» AIM OF THE EXERCISE
When you transcribe the entries below, keep the wording exact and omit the pictures.

====== PROVIDED ENTRIES

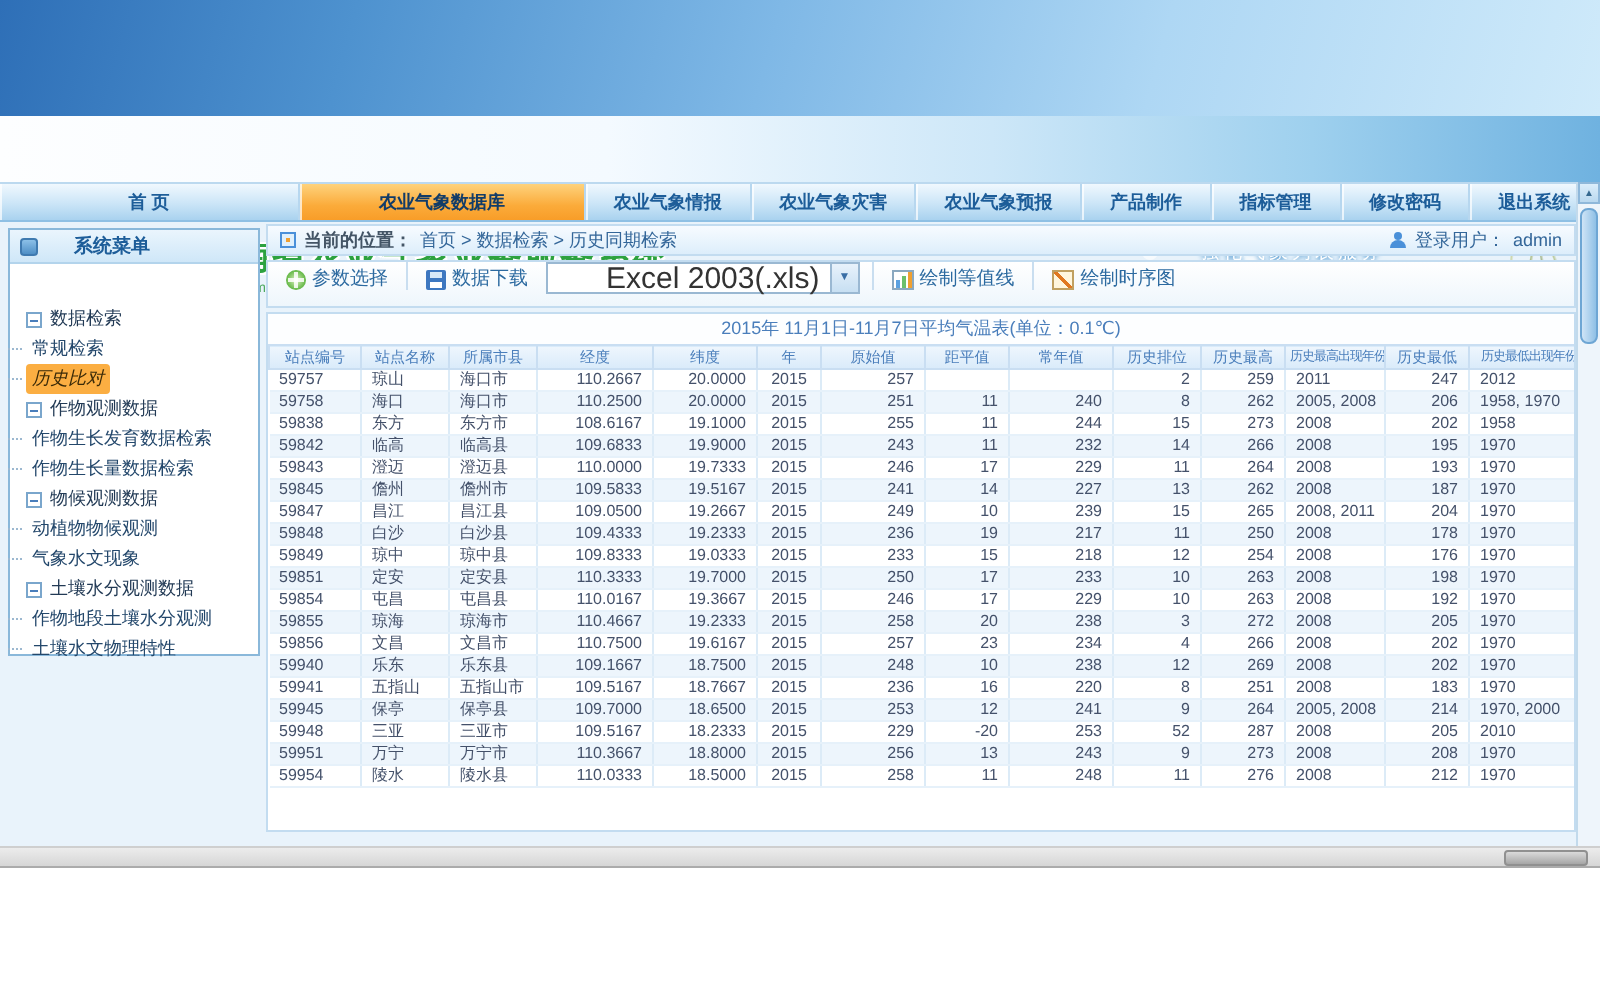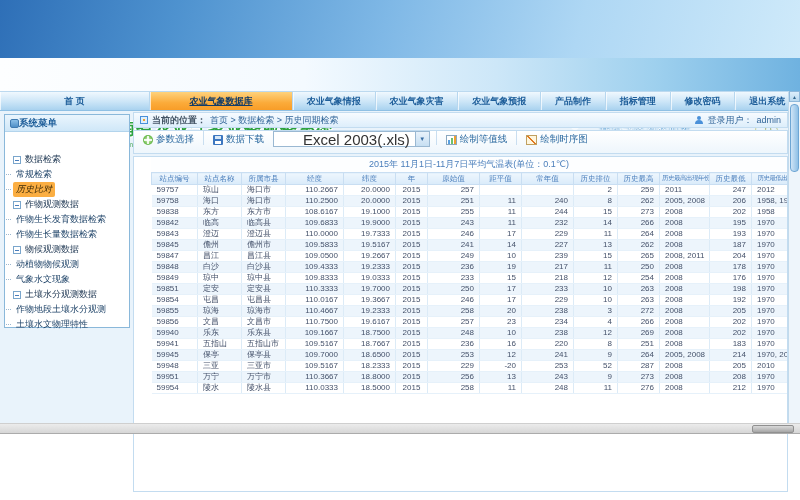--- a/index.html
+++ b/index.html
@@ -42,7 +42,7 @@
     border-right:1px solid #b7d7ef; box-shadow:inset 1px 0 0 rgba(255,255,255,.7); cursor:pointer; }
   .nav-item.first { flex:0 0 150px; }
   .nav-item.active { flex:0 0 143px;
-    background:linear-gradient(#fed27c,#fbab3a 60%,#f89d28); color:#123c68;text-decoration:underline; }
+    background:linear-gradient(#fed27c,#fbab3a 60%,#f89d28); color:#123c68; }
 
   
   #sidebar { position:absolute; left:4px; top:114px; width:126px; height:214px;

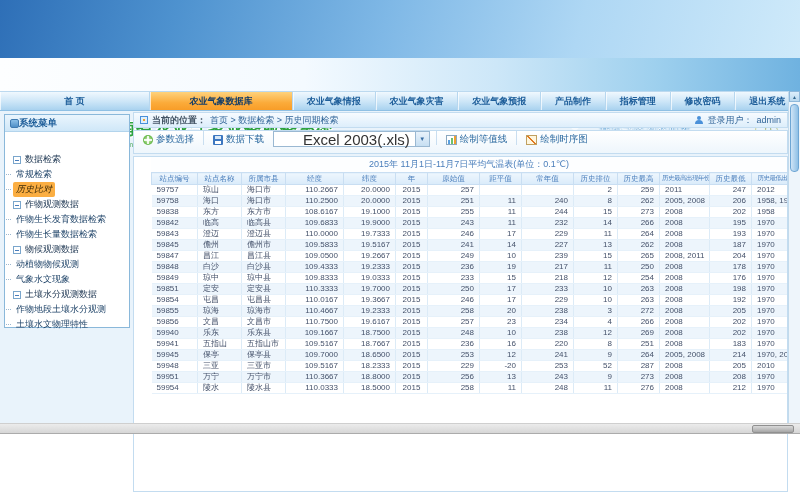--- a/index.html
+++ b/index.html
@@ -47,7 +47,7 @@
   
   #sidebar { position:absolute; left:4px; top:114px; width:126px; height:214px;
     background:#fff; border:1px solid #8ab8da; }
-  #sidebar-header { height:17px; display:flex; align-items:center; gap:0; padding-left:5px;
+  #sidebar-header { height:17px; display:flex; align-items:center; gap:18px; padding-left:5px;
     background:linear-gradient(#eaf5fd,#cfe7f8); border-bottom:1px solid #b3d4ec;
     color:#1d5d99; font-weight:bold; font-size:9.5px; }
   .menu-box-icon { width:9px; height:9px; border-radius:2px; border:1px solid #3f7ab0;

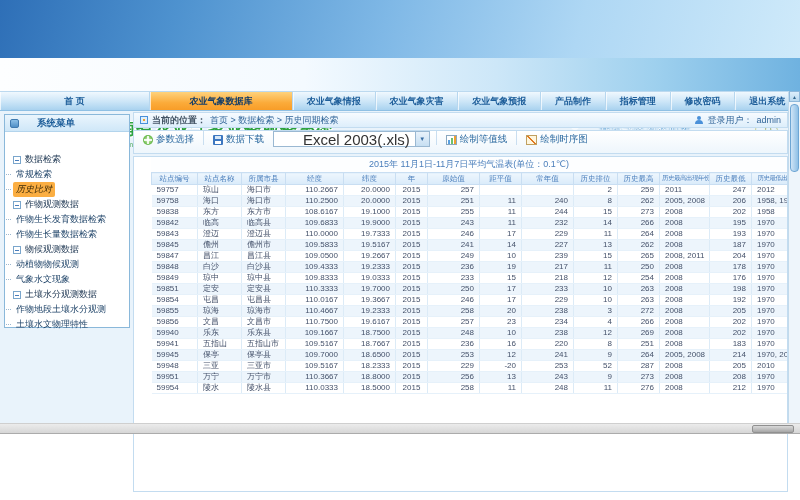--- a/index.html
+++ b/index.html
@@ -100,7 +100,7 @@
     background-image:linear-gradient(45deg,transparent 42%,#e07820 44%,#e07820 56%,transparent 58%); }
 
   
-  #table-area { margin-top:2px; height:336px; background:#fff; border:1px solid #c3dcf0; overflow:hidden;padding-left:17px; }
+  #table-area { margin-top:2px; height:260px; background:#fff; border:1px solid #c3dcf0; overflow:hidden; }
   #table-title { height:15px; line-height:15px; text-align:center; font-size:9px; color:#4a7ebb; background:#fdfeff; }
   table { border-collapse:collapse; table-layout:fixed; width:660px; }
   th { height:12px; font-size:7.5px; font-weight:normal; color:#4a7ebb; white-space:nowrap; overflow:hidden;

============

» EXPECTED OUTPUT
--- a/index.html
+++ b/index.html
@@ -42,7 +42,7 @@
     border-right:1px solid #b7d7ef; box-shadow:inset 1px 0 0 rgba(255,255,255,.7); cursor:pointer; }
   .nav-item.first { flex:0 0 150px; }
   .nav-item.active { flex:0 0 143px;
-    background:linear-gradient(#fed27c,#fbab3a 60%,#f89d28); color:#123c68;text-decoration:underline; }
+    background:linear-gradient(#fed27c,#fbab3a 60%,#f89d28); color:#123c68; }
 
   
   #sidebar { position:absolute; left:4px; top:114px; width:126px; height:214px;

--- a/index.html
+++ b/index.html
@@ -47,7 +47,7 @@
   
   #sidebar { position:absolute; left:4px; top:114px; width:126px; height:214px;
     background:#fff; border:1px solid #8ab8da; }
-  #sidebar-header { height:17px; display:flex; align-items:center; gap:0; padding-left:5px;
+  #sidebar-header { height:17px; display:flex; align-items:center; gap:18px; padding-left:5px;
     background:linear-gradient(#eaf5fd,#cfe7f8); border-bottom:1px solid #b3d4ec;
     color:#1d5d99; font-weight:bold; font-size:9.5px; }
   .menu-box-icon { width:9px; height:9px; border-radius:2px; border:1px solid #3f7ab0;

--- a/index.html
+++ b/index.html
@@ -100,7 +100,7 @@
     background-image:linear-gradient(45deg,transparent 42%,#e07820 44%,#e07820 56%,transparent 58%); }
 
   
-  #table-area { margin-top:2px; height:336px; background:#fff; border:1px solid #c3dcf0; overflow:hidden;padding-left:17px; }
+  #table-area { margin-top:2px; height:260px; background:#fff; border:1px solid #c3dcf0; overflow:hidden; }
   #table-title { height:15px; line-height:15px; text-align:center; font-size:9px; color:#4a7ebb; background:#fdfeff; }
   table { border-collapse:collapse; table-layout:fixed; width:660px; }
   th { height:12px; font-size:7.5px; font-weight:normal; color:#4a7ebb; white-space:nowrap; overflow:hidden;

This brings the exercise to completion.